Present law requires individual income taxpayers to inform the secretary of revenue of
federal income tax adjustments.
Proposed law retains present law and requires individual income taxpayers who use the
proposed law S corporation and flow through entity exclusion to notify the secretary if
changes are made to their federal income tax return due to adjustments to an S corporation's
income or losses.
Present law provides that credits earned by flow through entities shall flow through to
partners or members as provided in the operating agreement of the entity.
Proposed law provides that credits earned by flow through entities that have made the
proposed law election shall not flow through to the partners or members but shall be applied
at the entity level. 
Present law requires S corporations to use corporation income tax credits at the corporation
level unless the S corporation annually elects to flow corporation income tax credits to
shareholders. 
Proposed law retains the present law requiring S corporations to use credits at the
corporation level and ends the annual election to flow through credits on Jan. 1, 2019.
Proposed law applies to all taxable years beginning on or after Jan. 1, 2019.
Effective upon signature of the governor or lapse of time for gubernatorial action.
(Amends R.S. 47:287.732(B)(1), 293(10), and 1675(G); adds R.S. 47:287.732(B)(6),
287.732.2, 293(9)(a)(xviii), 297.14, and 1675(F)(4))

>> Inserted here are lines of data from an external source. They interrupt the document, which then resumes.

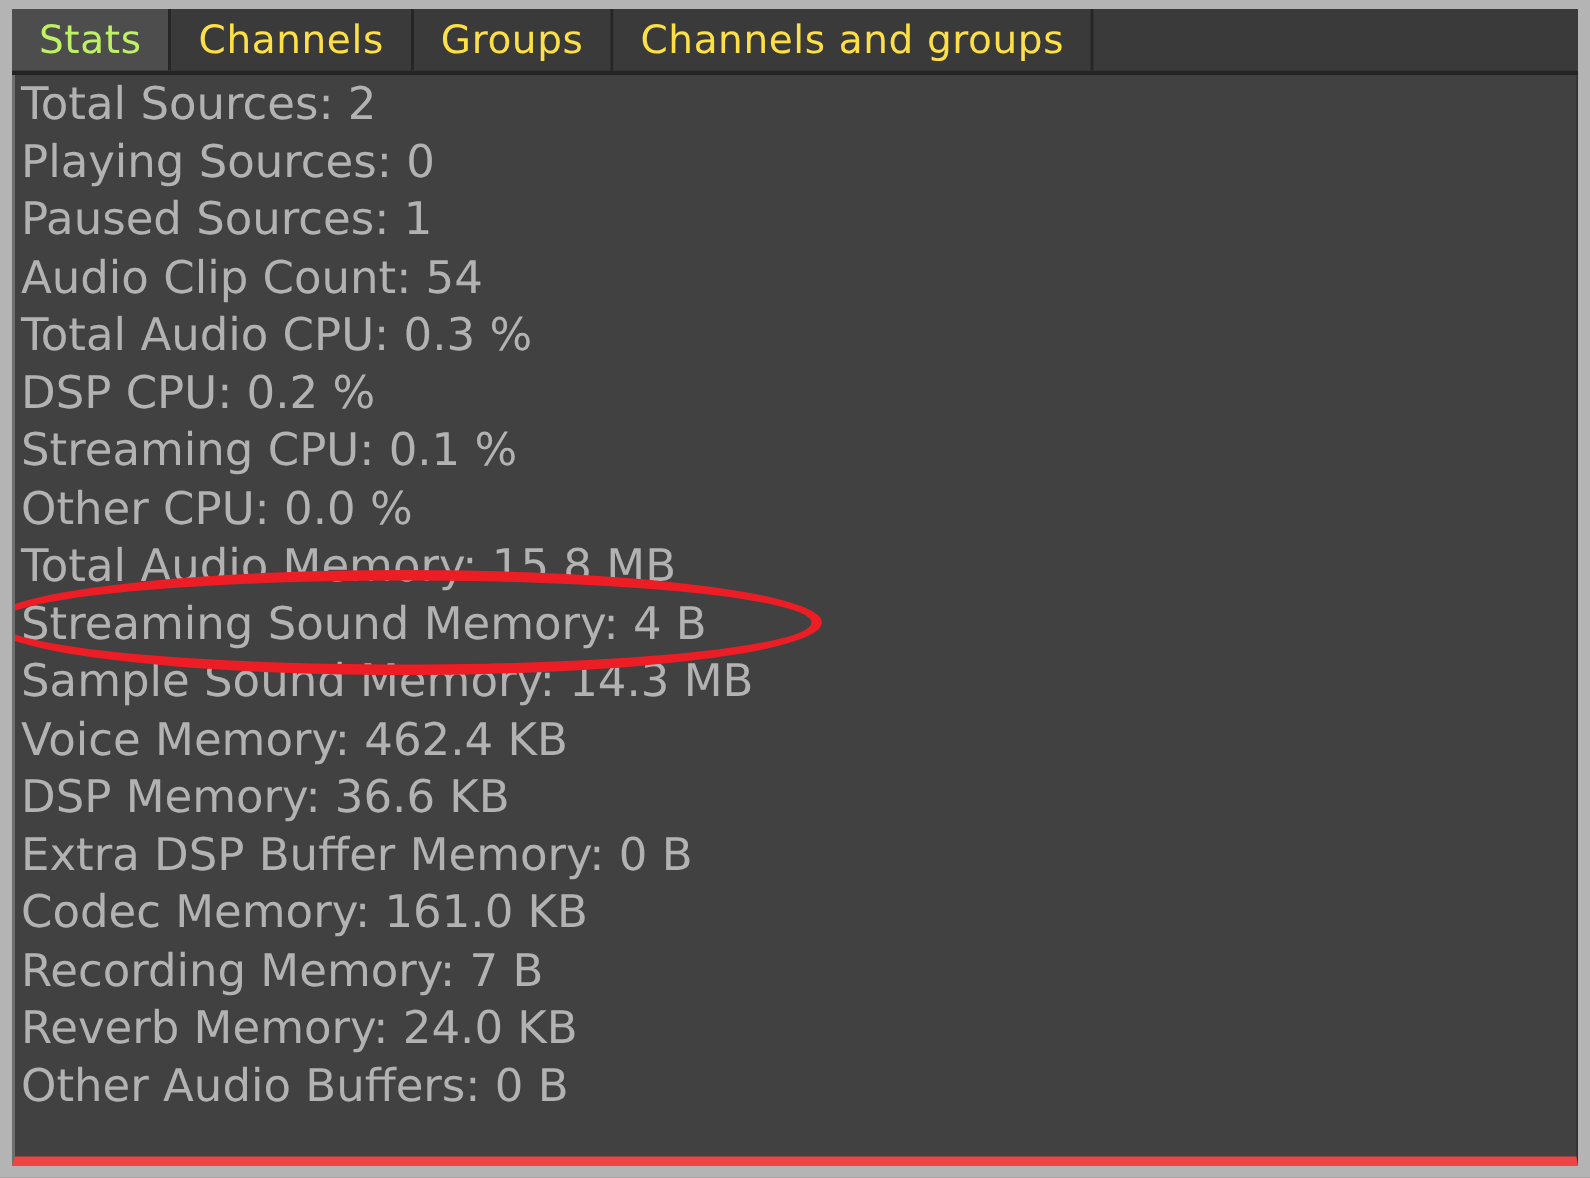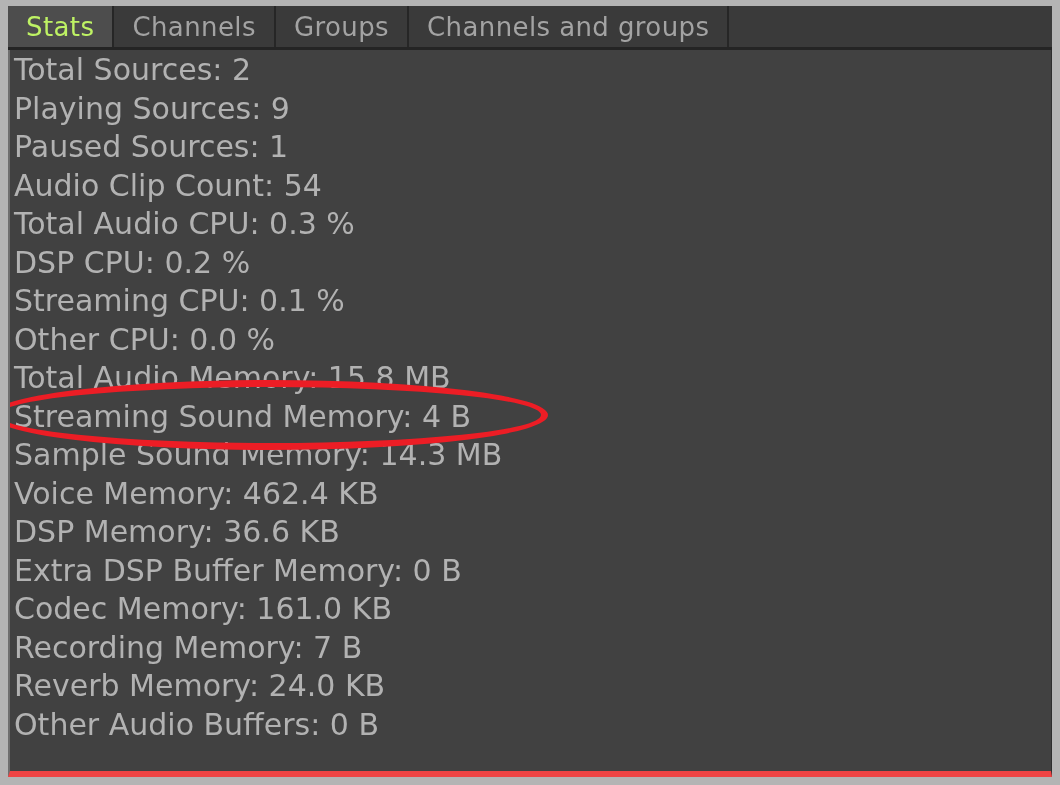--- a/index.html
+++ b/index.html
@@ -41,7 +41,7 @@
     align-items: center;
     justify-content: center;
     padding: 0 18px;
-    color: #a3a3a3;
+    color: #fde047;
     font-size: 26px;
     letter-spacing: 0.4px;
     background: #3a3a3a;

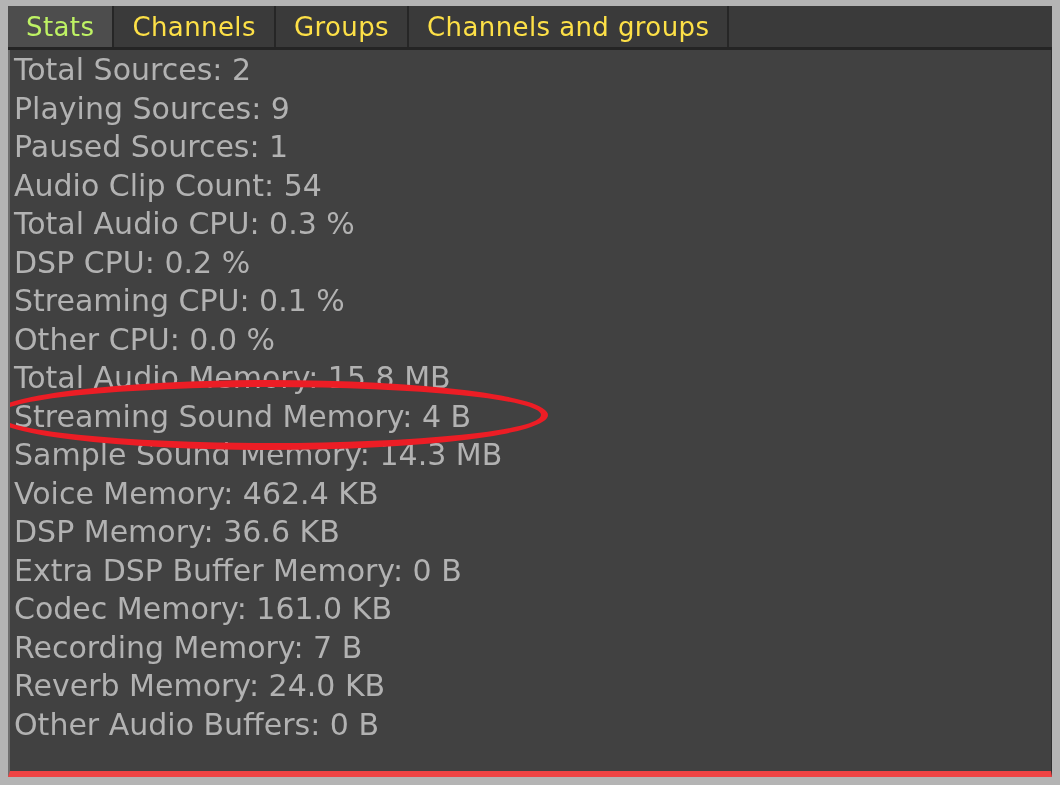--- a/index.html
+++ b/index.html
@@ -124,7 +124,7 @@
   <div id="stats-panel">
     <ul id="stats-list">
       <li class="stat-line">Total Sources: 2</li>
-      <li class="stat-line">Playing Sources: 9</li>
+      <li class="stat-line">Playing Sources: 0</li>
       <li class="stat-line">Paused Sources: 1</li>
       <li class="stat-line">Audio Clip Count: 54</li>
       <li class="stat-line">Total Audio CPU: 0.3 %</li>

Summary of Amendments Adopted by Senate
Committee Amendments Proposed by Senate Committee on Revenue and Fiscal
Affairs to the original bill
1. Makes technical corrections.
2. Provides that all provisions of corporation income tax law applies to entities
electing to be taxed as corporations. 
3. Prohibits entities from electing to be taxed as a corporation and then also
filing a composite partnership return for the same tax year.